Task details - Return the entries below word for word. No picture belongs in the copy.

Exercise data -

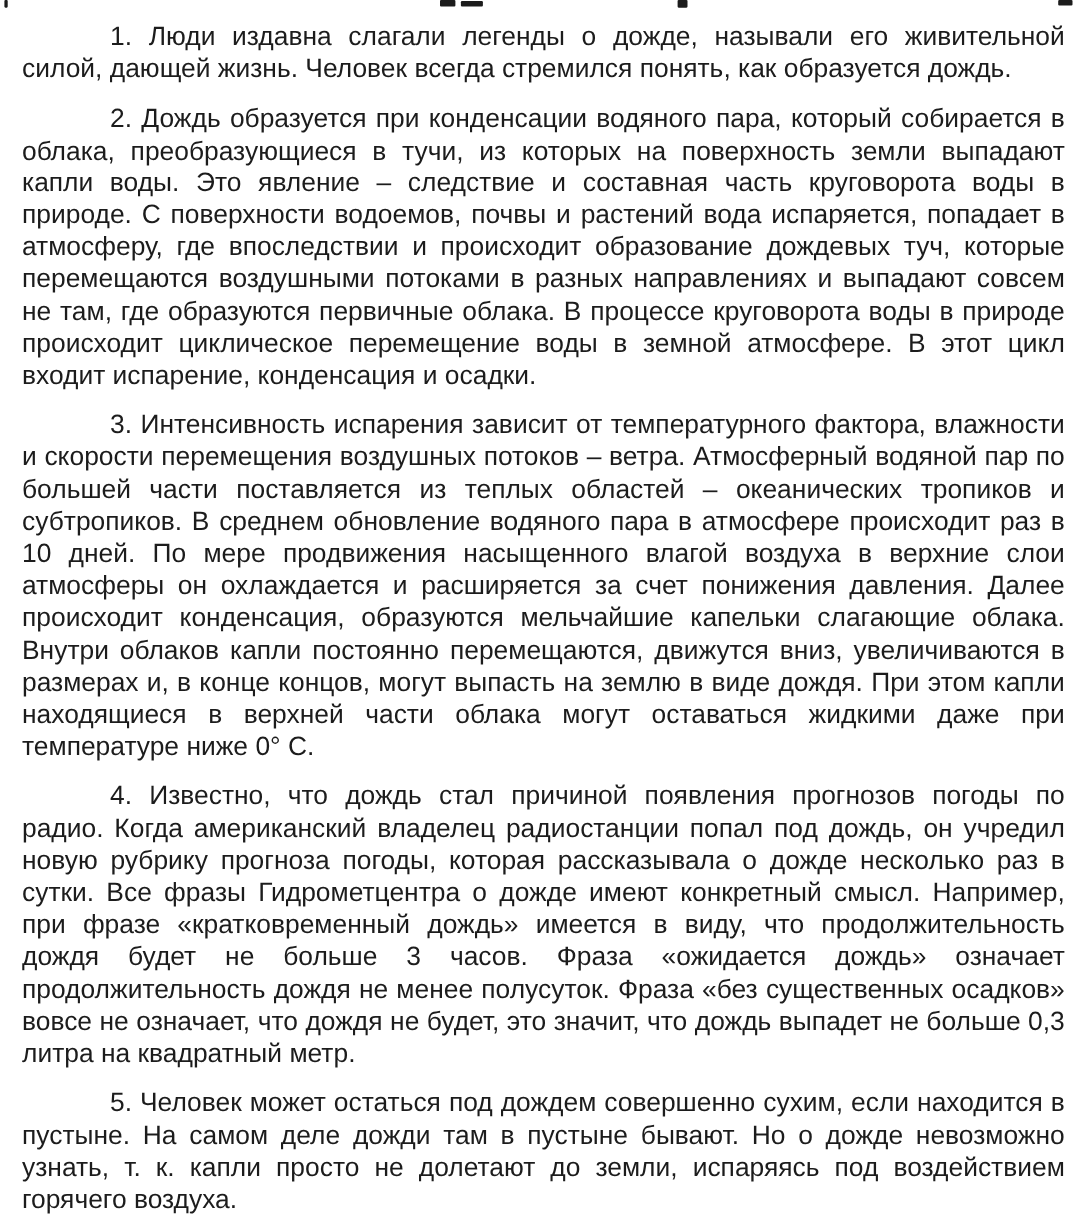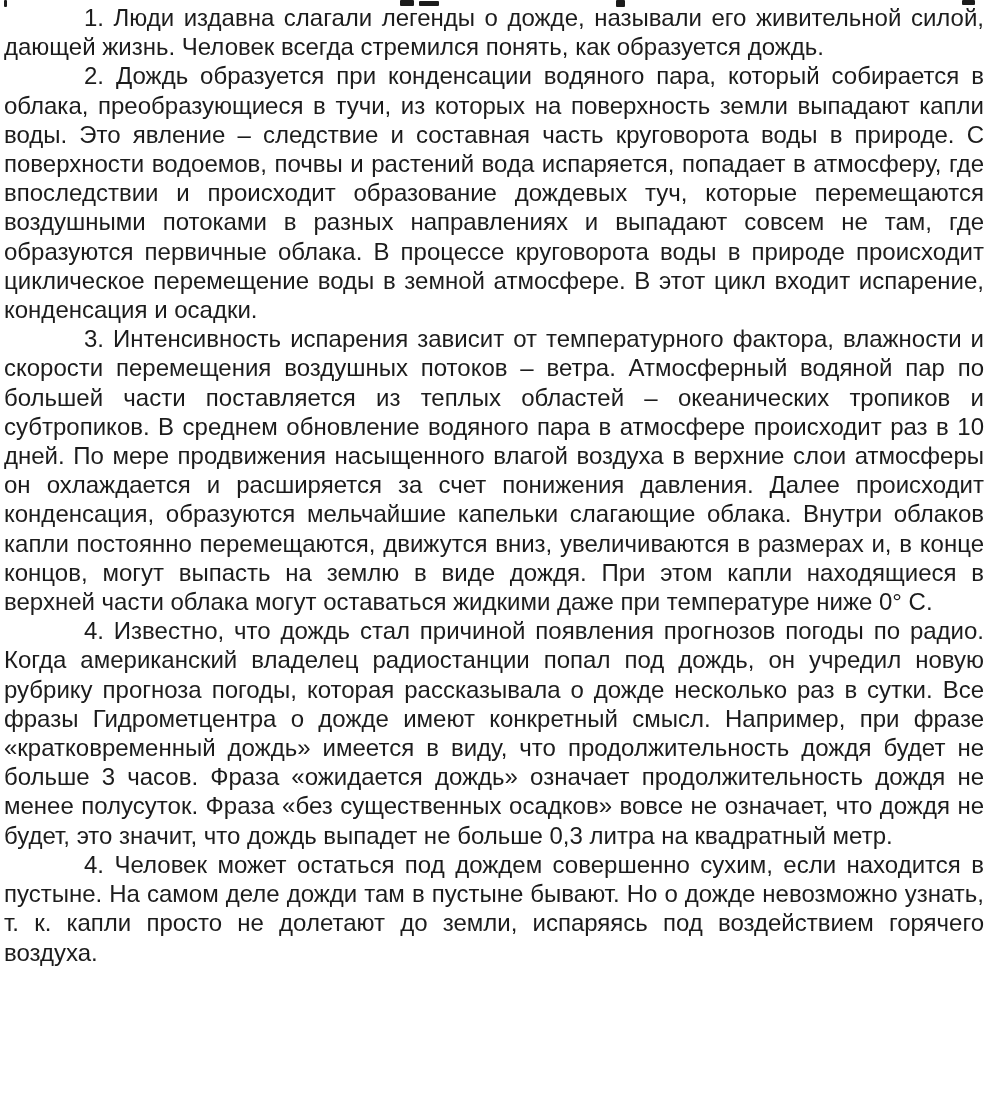--- a/index.html
+++ b/index.html
@@ -34,21 +34,21 @@
     box-sizing: border-box;
     width: 100%;
     padding: 3px 7px 0 4px;
     color: #1c1c1c;
     font-size: 24px;
     line-height: 29.2px;
     text-align: justify;
     text-justify: inter-word;
   }
   .text-body p {
-    margin: 0;
+    margin: 16px;
     text-indent: 80px;
   }
 </style>
 </head>
 <body>
 
 <div class="page">
 
   <div class="clipped-line">
       <div class="frag" style="left: 4px; top: 0px; width: 3px; height: 7px;"></div>
@@ -56,16 +56,16 @@
       <div class="frag" style="left: 419px; top: 1px; width: 20px; height: 5px;"></div>
       <div class="frag" style="left: 616px; top: 0px; width: 9px; height: 7px;"></div>
       <div class="frag" style="left: 962px; top: 0px; width: 13px; height: 5px;"></div>
     </div>
 
   <div class="text-body">
     <p>1. Люди издавна слагали легенды о дожде, называли его живительной силой, дающей жизнь. Человек всегда стремился понять, как образуется дождь.</p>
     <p>2. Дождь образуется при конденсации водяного пара, который собирается в облака, преобразующиеся в тучи, из которых на поверхность земли выпадают капли воды. Это явление – следствие и составная часть круговорота воды в природе. С поверхности водоемов, почвы и растений вода испаряется, попадает в атмосферу, где впоследствии и происходит образование дождевых туч, которые перемещаются воздушными потоками в разных направлениях и выпадают совсем не там, где образуются первичные облака. В процессе круговорота воды в природе происходит циклическое перемещение воды в земной атмосфере. В этот цикл входит испарение, конденсация и осадки.</p>
     <p>3. Интенсивность испарения зависит от температурного фактора, влажности и скорости перемещения воздушных потоков – ветра. Атмосферный водяной пар по большей части поставляется из теплых областей – океанических тропиков и субтропиков. В среднем обновление водяного пара в атмосфере происходит раз в 10 дней. По мере продвижения насыщенного влагой воздуха в верхние слои атмосферы он охлаждается и расширяется за счет понижения давления. Далее происходит конденсация, образуются мельчайшие капельки слагающие облака. Внутри облаков капли постоянно перемещаются, движутся вниз, увеличиваются в размерах и, в конце концов, могут выпасть на землю в виде дождя. При этом капли находящиеся в верхней части облака могут оставаться жидкими даже при температуре ниже 0° С.</p>
     <p>4. Известно, что дождь стал причиной появления прогнозов погоды по радио. Когда американский владелец радиостанции попал под дождь, он учредил новую рубрику прогноза погоды, которая рассказывала о дожде несколько раз в сутки. Все фразы Гидрометцентра о дожде имеют конкретный смысл. Например, при фразе «кратковременный дождь» имеется в виду, что продолжительность дождя будет не больше 3 часов. Фраза «ожидается дождь» означает продолжительность дождя не менее полусуток. Фраза «без существенных осадков» вовсе не означает, что дождя не будет, это значит, что дождь выпадет не больше 0,3 литра на квадратный метр.</p>
-    <p>4. Человек может остаться под дождем совершенно сухим, если находится в пустыне. На самом деле дожди там в пустыне бывают. Но о дожде невозможно узнать, т. к. капли просто не долетают до земли, испаряясь под воздействием горячего воздуха.</p>
+    <p>5. Человек может остаться под дождем совершенно сухим, если находится в пустыне. На самом деле дожди там в пустыне бывают. Но о дожде невозможно узнать, т. к. капли просто не долетают до земли, испаряясь под воздействием горячего воздуха.</p>
   </div>
 
 </div>
 
 </body></html>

Completed task -
--- a/index.html
+++ b/index.html
@@ -34,21 +34,21 @@
     box-sizing: border-box;
     width: 100%;
     padding: 3px 7px 0 4px;
     color: #1c1c1c;
     font-size: 24px;
     line-height: 29.2px;
     text-align: justify;
     text-justify: inter-word;
   }
   .text-body p {
-    margin: 0;
+    margin: 16px;
     text-indent: 80px;
   }
 </style>
 </head>
 <body>
 
 <div class="page">
 
   <div class="clipped-line">
       <div class="frag" style="left: 4px; top: 0px; width: 3px; height: 7px;"></div>
@@ -56,16 +56,16 @@
       <div class="frag" style="left: 419px; top: 1px; width: 20px; height: 5px;"></div>
       <div class="frag" style="left: 616px; top: 0px; width: 9px; height: 7px;"></div>
       <div class="frag" style="left: 962px; top: 0px; width: 13px; height: 5px;"></div>
     </div>
 
   <div class="text-body">
     <p>1. Люди издавна слагали легенды о дожде, называли его живительной силой, дающей жизнь. Человек всегда стремился понять, как образуется дождь.</p>
     <p>2. Дождь образуется при конденсации водяного пара, который собирается в облака, преобразующиеся в тучи, из которых на поверхность земли выпадают капли воды. Это явление – следствие и составная часть круговорота воды в природе. С поверхности водоемов, почвы и растений вода испаряется, попадает в атмосферу, где впоследствии и происходит образование дождевых туч, которые перемещаются воздушными потоками в разных направлениях и выпадают совсем не там, где образуются первичные облака. В процессе круговорота воды в природе происходит циклическое перемещение воды в земной атмосфере. В этот цикл входит испарение, конденсация и осадки.</p>
     <p>3. Интенсивность испарения зависит от температурного фактора, влажности и скорости перемещения воздушных потоков – ветра. Атмосферный водяной пар по большей части поставляется из теплых областей – океанических тропиков и субтропиков. В среднем обновление водяного пара в атмосфере происходит раз в 10 дней. По мере продвижения насыщенного влагой воздуха в верхние слои атмосферы он охлаждается и расширяется за счет понижения давления. Далее происходит конденсация, образуются мельчайшие капельки слагающие облака. Внутри облаков капли постоянно перемещаются, движутся вниз, увеличиваются в размерах и, в конце концов, могут выпасть на землю в виде дождя. При этом капли находящиеся в верхней части облака могут оставаться жидкими даже при температуре ниже 0° С.</p>
     <p>4. Известно, что дождь стал причиной появления прогнозов погоды по радио. Когда американский владелец радиостанции попал под дождь, он учредил новую рубрику прогноза погоды, которая рассказывала о дожде несколько раз в сутки. Все фразы Гидрометцентра о дожде имеют конкретный смысл. Например, при фразе «кратковременный дождь» имеется в виду, что продолжительность дождя будет не больше 3 часов. Фраза «ожидается дождь» означает продолжительность дождя не менее полусуток. Фраза «без существенных осадков» вовсе не означает, что дождя не будет, это значит, что дождь выпадет не больше 0,3 литра на квадратный метр.</p>
-    <p>4. Человек может остаться под дождем совершенно сухим, если находится в пустыне. На самом деле дожди там в пустыне бывают. Но о дожде невозможно узнать, т. к. капли просто не долетают до земли, испаряясь под воздействием горячего воздуха.</p>
+    <p>5. Человек может остаться под дождем совершенно сухим, если находится в пустыне. На самом деле дожди там в пустыне бывают. Но о дожде невозможно узнать, т. к. капли просто не долетают до земли, испаряясь под воздействием горячего воздуха.</p>
   </div>
 
 </div>
 
 </body></html>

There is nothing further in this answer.